The company has confirmed it has bought 96 hectares of land in Thailand’s Eastern Economic Corridor (EEC) from the country’s WHA Group and will invest $A716.5 million to build a factory capable of producing 150,000 EVs a year.

The Chinese car-maker aims to sell 10,000 units a year of its right-hand drive cars in Thailand and export the rest, primarily to Australia, the UK and some Southeast Asian countries.

It will manufacture the full electric Atto 3 as well as batteries and EV components.

BYD is currently selling on the Australian market with a single model, the Atto 3, and will be later joined by other models. The brand exclusively retails through the national Eagers Automotive network.

BYD’s factory will be built with the support of the Board of Investment of Thailand as part of the Thai government’s recognition of the opportunities of car manufacturing. The support includes tax breaks and subsidies.

Thailand’s Ministry of Finance has now approved 26 electric car projects from 17 companies, which are expected to add up to a total production capacity of 830,000 electric vehicles. This is expected to increase to one million electric vehicles by early 2023.

They include Chinese contract manufacturer Foxconn establishing a joint venture with Thai energy company PTT for the production of electric cars in Thailand.

WHA Group vice chairman David Nardone said China’s growing investment in neighbouring countries including Thailand is triggered by rising costs and travel restrictions in China.

“Supply chain, energy and labour costs have gone up; manufacturers want to meet their suppliers,” said Mr Nardone in an interview with Reuters.

He added that because of demand from manufacturers including those from China, WHA increased its land sales forecast by 55 per cent to 224 hectares for the year.

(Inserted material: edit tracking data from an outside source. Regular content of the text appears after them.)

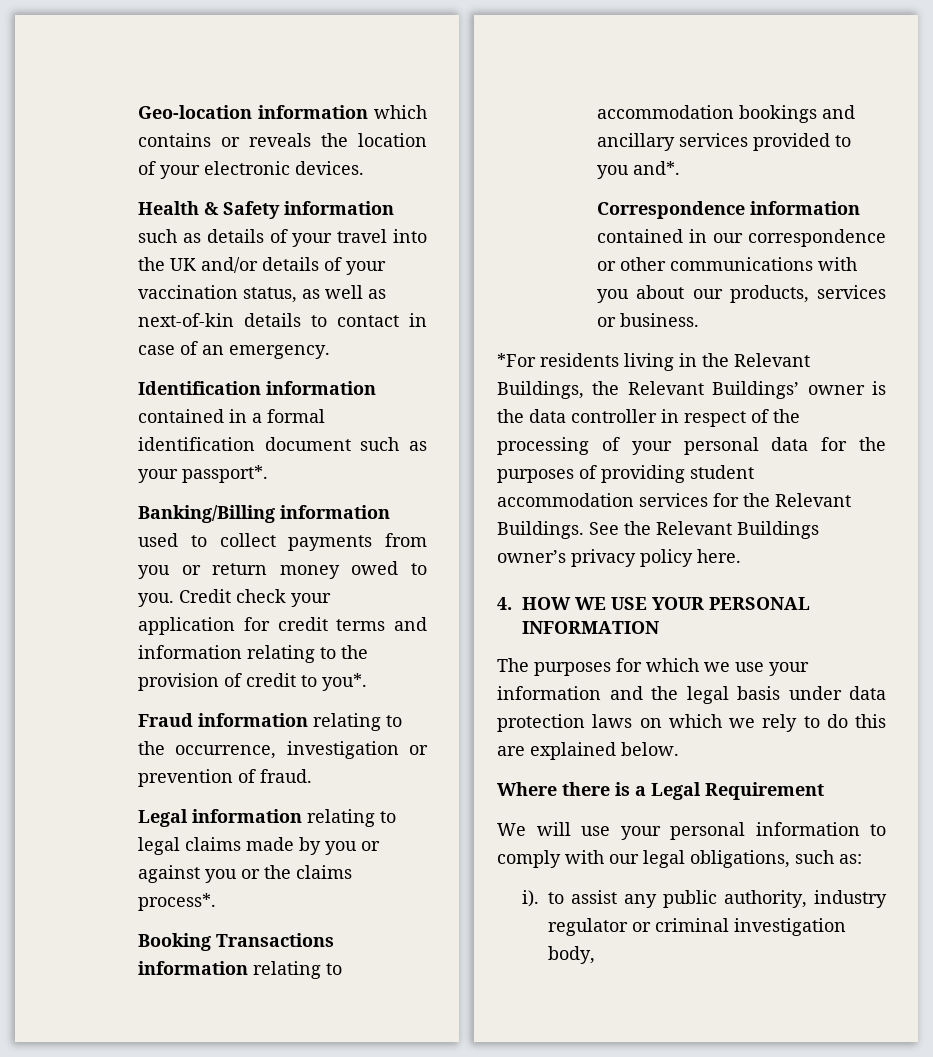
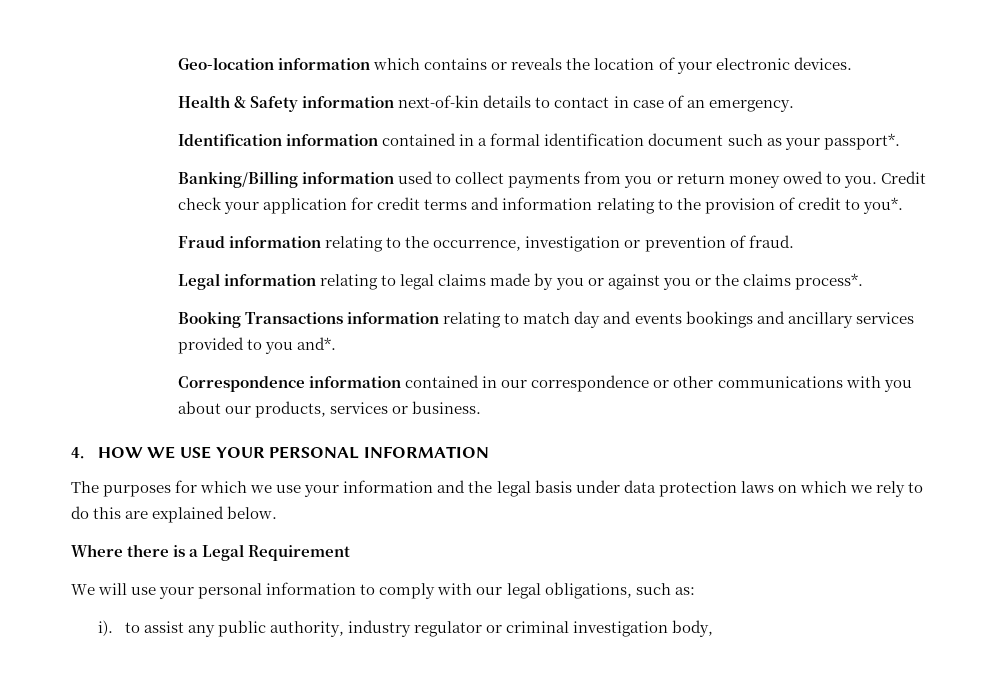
- Health & Safety information such as details of your travel into the UK and/or details of your vaccination status, as well as next-of-kin details to contact in case of an emergency.
+ Health & Safety information next-of-kin details to contact in case of an emergency.
- Booking Transactions information relating to accommodation bookings and ancillary services provided to you and*.
+ Booking Transactions information relating to match day and events bookings and ancillary services provided to you and*.
- *For residents living in the Relevant Buildings, the Relevant Buildings’ owner is the data controller in respect of the processing of your personal data for the purposes of providing student accommodation services for the Relevant Buildings. See the Relevant Buildings owner’s privacy policy here.

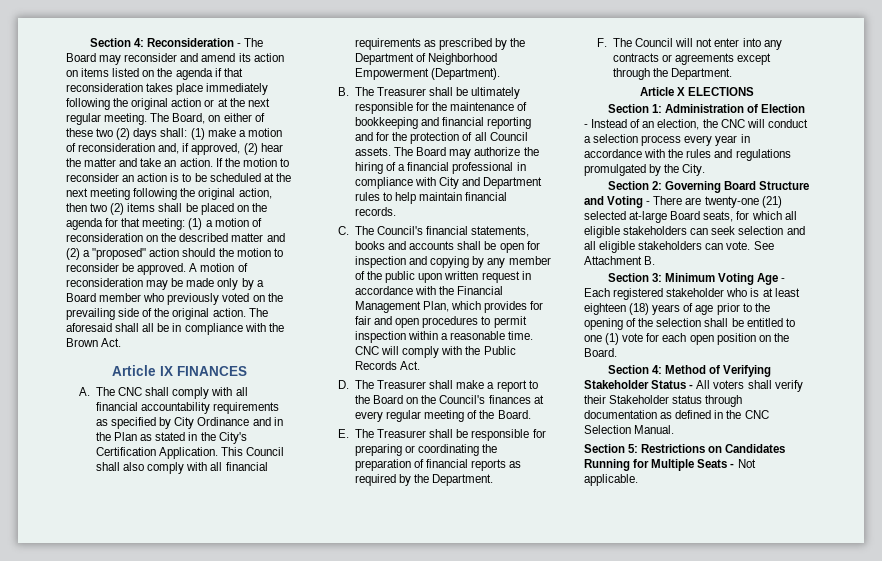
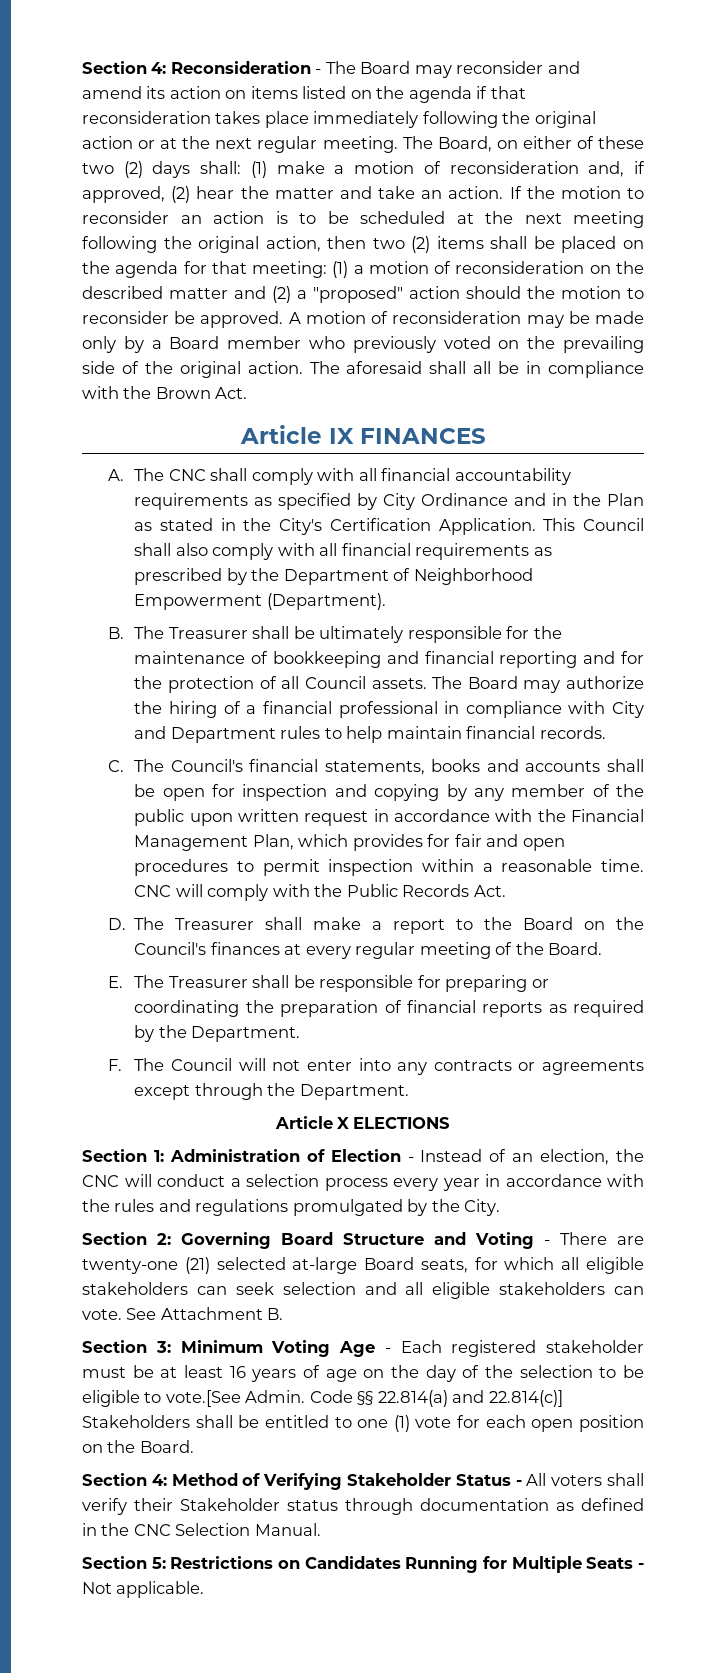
- Section 3: Minimum Voting Age - Each registered stakeholder who is at least eighteen (18) years of age prior to the opening of the selection shall be entitled to one (1) vote for each open position on the Board.
+ Section 3: Minimum Voting Age - Each registered stakeholder must be at least 16 years of age on the day of the selection to be eligible to vote.[See Admin. Code §§ 22.814(a) and 22.814(c)] Stakeholders shall be entitled to one (1) vote for each open position on the Board.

The interest is also attributed to Thailand wanting to promote electric car adoption in its own car market and its government adopting new incentives from March 2022.

Its goal is to sell only electric cars in Thailand from 2035 and lift EV production to about 700,000 units a year by 2030, representing 30 per cent of the country’s total car manufacturing volume.

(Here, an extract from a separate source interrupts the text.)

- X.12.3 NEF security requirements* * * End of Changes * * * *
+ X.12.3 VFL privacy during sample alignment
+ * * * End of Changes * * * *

BYD looked to Thailand to ease demand for its cars. Despite increasing production volumes, the waiting time for BYD customers remains at four to five months.

BYD’s CEO Wang Chuanfu has been reported by Reuters as saying the company has an unfilled order backlog of 700,000 vehicles.

The car-maker has been hit by power outages due to extreme heat and COVID-19 restrictions.

Despite this, it still sold 174,915 New Energy Vehicles (battery EVs and PHEVs) in August, which is a new record up 184.84 per cent from the 61,409 units a year ago and up by 7.62 per cent from 162,530 units in July.

By the end of 2022, the Chinese manufacturer aims to increase its monthly deliveries to 280,000 units.

The BYD CEO also took a swing at the reform of the tax credit for electric vehicles in the US, calling them discriminatory. He said that if the US government continues to insist on this policy – which gives credit only to EVs made or assembled in the US – BYD would consider temporarily abandoning the US market.

He also said that outside of the Chinese market, BYD will make Europe one of its main targets with three EV models planned this year and an expanded dealer network in Germany and Sweden through the “bricks and mortar” Hedin Group outlets.

It also plans next year to enter Israel and Japan with the three EV models.

BYD said it stopped producing oil-fueled vehicles in March and now focuses on battery-powered and hybrid vehicles.